2. Dieser Sachlage entspricht die Verfahrensweise des Amtsgerichts im vorliegenden Fall.

a) Das Amtsgericht hat gemäß seinen Beweisbeschlüssen Beweis durch Sachverständigengutachten „über das Einkommen des Beklagten im Zeitraum 01.01.2003 bis 31. 12.2005“ (BB vom 5. April 2007) bzw. „über das Einkommen des Beklagten aus selbständiger Tätigkeit im Zeitraum 01.01.2003 bis 31.12.2005“ (BB vom 14. Februar 2008) erhoben.

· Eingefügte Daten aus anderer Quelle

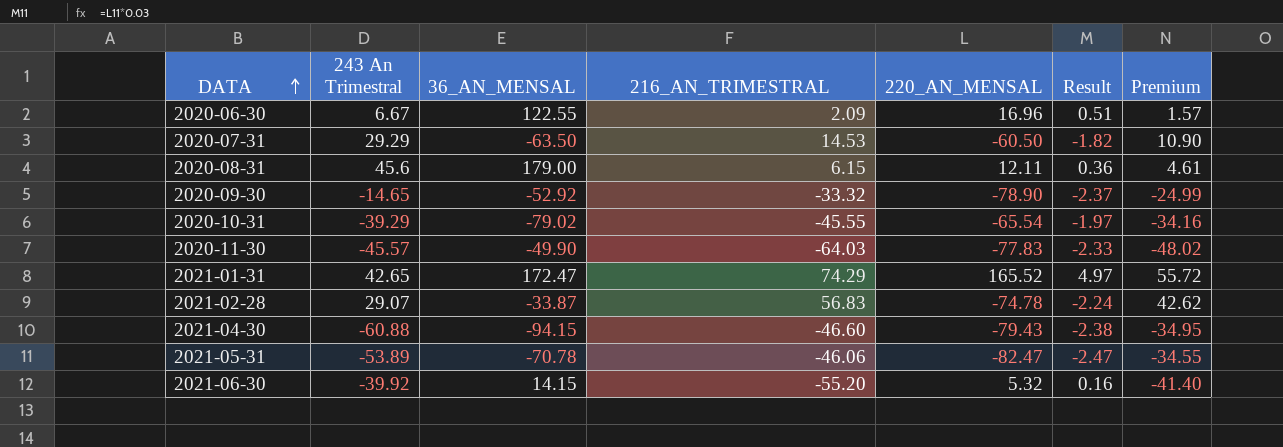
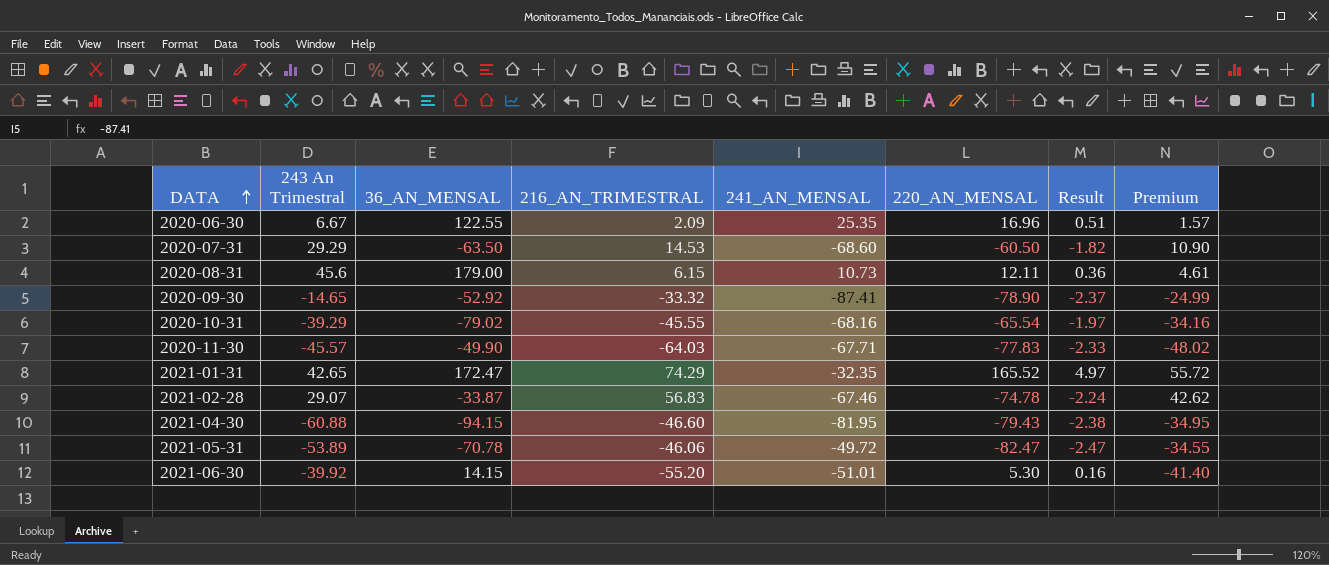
column 241_AN_MENSAL | position: none -> 5
2021-06-30 | 220_AN_MENSAL: 5.32 -> 5.30

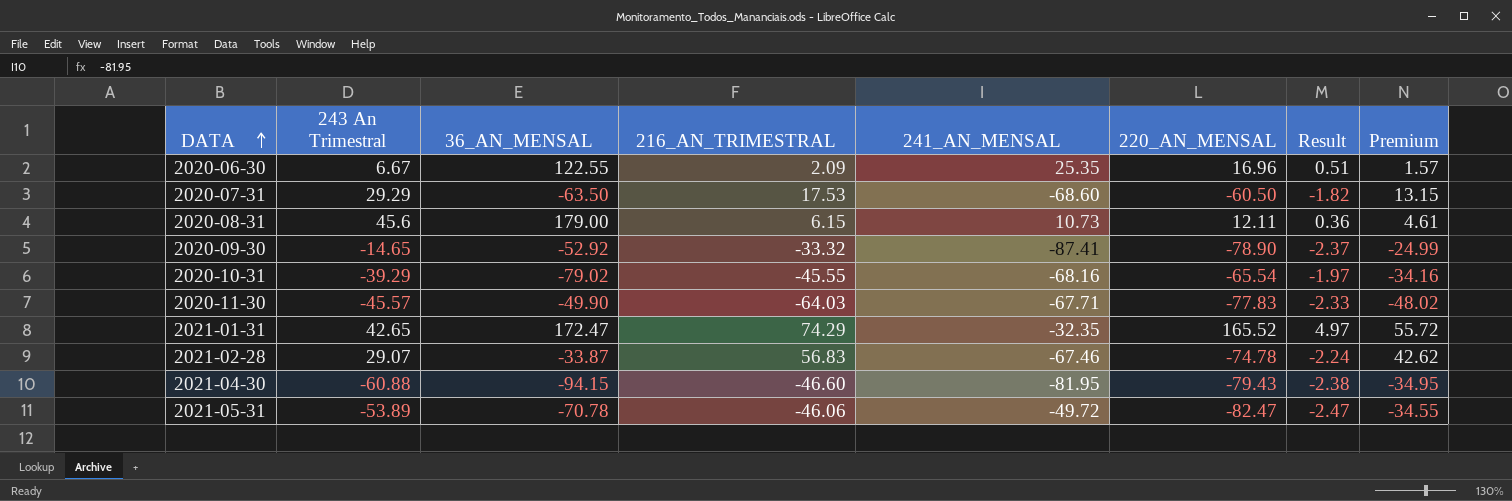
row 2021-06-30: -39.92 | 14.15 | -55.20 | -51.01 | 5.30 | 0.16 | -41.40 -> none
2020-07-31 | 216_AN_TRIMESTRAL: 14.53 -> 17.53
2020-07-31 | Premium: 10.90 -> 13.15

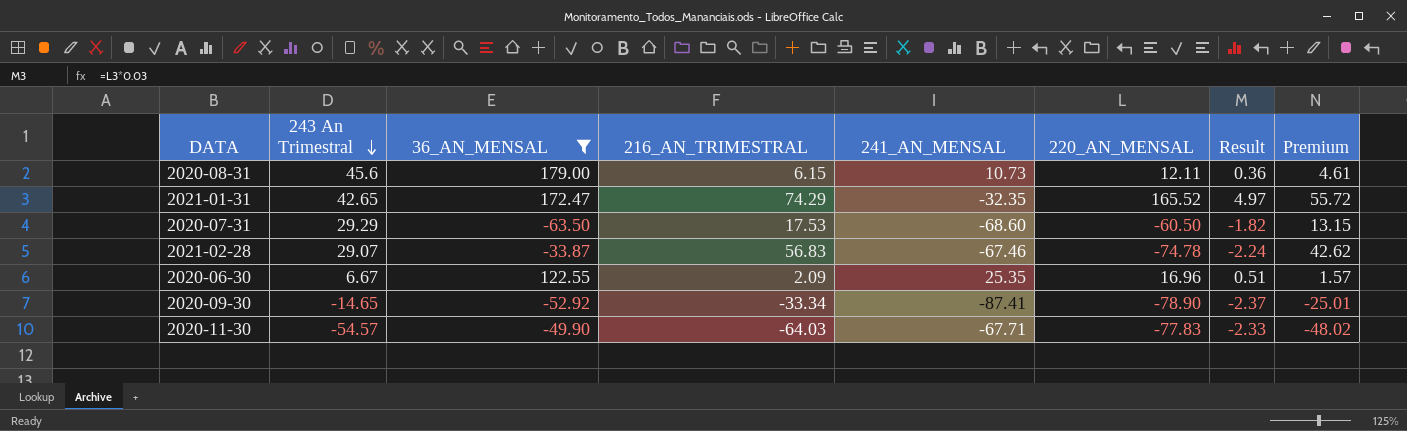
filter: none -> 36_AN_MENSAL >= -63.50
row order: DATA ascending -> 243 An Trimestral descending
2020-09-30 | 216_AN_TRIMESTRAL: -33.32 -> -33.34
2020-09-30 | Premium: -24.99 -> -25.01
2020-11-30 | 243 An Trimestral: -45.57 -> -54.57

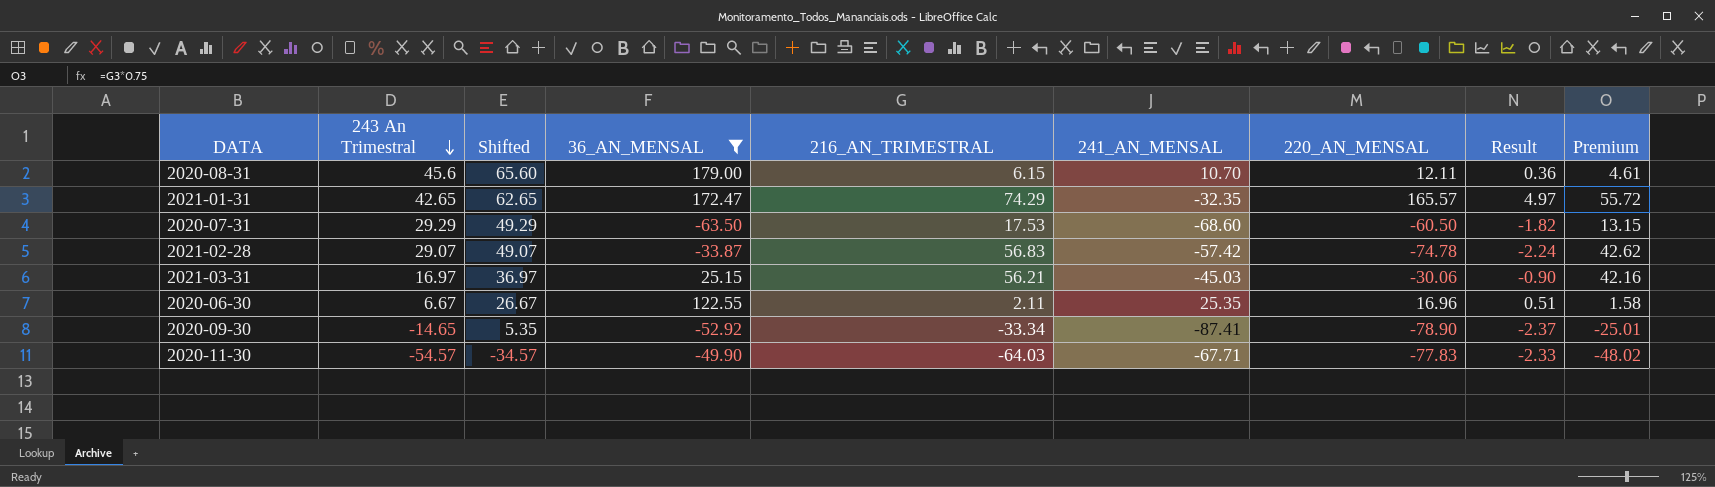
column Shifted | formula: none -> [243 An Trimestral] + 20
2020-08-31 | 241_AN_MENSAL: 10.73 -> 10.70
2021-01-31 | 220_AN_MENSAL: 165.52 -> 165.57
2021-02-28 | 241_AN_MENSAL: -67.46 -> -57.42
row 2021-03-31: none -> 16.97 | 36.97 | 25.15 | 56.21 | -45.03 | -30.06 | -0.90 | 42.16
2020-06-30 | 216_AN_TRIMESTRAL: 2.09 -> 2.11
2020-06-30 | Premium: 1.57 -> 1.58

Ihm kam es ersichtlich darauf an, die vom Beklagten eingereichten Unterlagen zu sichten, zu bewerten, ggf. Ergänzungsbedarf festzustellen und schlussendlich das der Unterhaltsberechnung zugrunde zu legende Einkommen festzustellen. Das hat der Sachverständige nach seinen zwischenzeitlichen Ermittlungen und den gutachtlichen Feststellungen – vom Amtsgericht unbeanstandet – als Anfrage nach dem durchschnittlichen unterhaltsrechtlich relevanten monatlichen Gewinn des Beklagten aus selbständiger Tätigkeit verstanden und verstehen müssen.

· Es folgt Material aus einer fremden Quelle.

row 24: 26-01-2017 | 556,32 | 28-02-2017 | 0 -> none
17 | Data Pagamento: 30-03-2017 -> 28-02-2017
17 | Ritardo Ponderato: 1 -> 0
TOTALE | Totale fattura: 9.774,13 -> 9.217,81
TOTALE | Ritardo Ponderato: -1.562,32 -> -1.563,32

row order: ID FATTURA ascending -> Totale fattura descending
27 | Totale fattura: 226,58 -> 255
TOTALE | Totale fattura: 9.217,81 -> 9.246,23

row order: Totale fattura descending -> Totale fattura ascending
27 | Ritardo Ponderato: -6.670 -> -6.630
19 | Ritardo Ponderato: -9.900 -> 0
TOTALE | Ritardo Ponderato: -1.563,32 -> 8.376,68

b) Die Klärung des unterhaltsrechtlich relevanten Einkommens des Beklagten ist in dem hier vorliegenden Fall, in dem die aus den vorgelegten Unterlagen ersichtlichen Angaben nicht streitig, sondern allenfalls schwer verständlich waren, offensichtlich eine Auslegungs- und Rechtsfrage.

Denn hierbei ging es ausschließlich um die rechtliche Bewertung der aus den Unterlagen des Beklagten ersichtlichen Angaben im Hinblick auf die Höhe des Unterhalts. Diese Bewertung ist indes ureigene Aufgabe des Gerichts, das sich hierbei nicht auf Angaben von Sachverständigen, sondern nur auf gesetzliche Vorschriften, von der Rechtsprechung herausgearbeitete Rechtsgrundsätze und gültige Unterhaltsleitlinien stützen kann und darf.

c) Bei dieser Sachlage erweist sich die Verfahrensweise des Amtsgerichts – auch unter Beachtung des ihm zustehenden Ermessensspielraums – als unrichtige Sachbehandlung im Sinne des § 21 Abs. 1 Satz 1 GKG, die zwingend zur Nichterhebung der hierdurch veranlassten Sachverständigengebühren und –auslagen führt.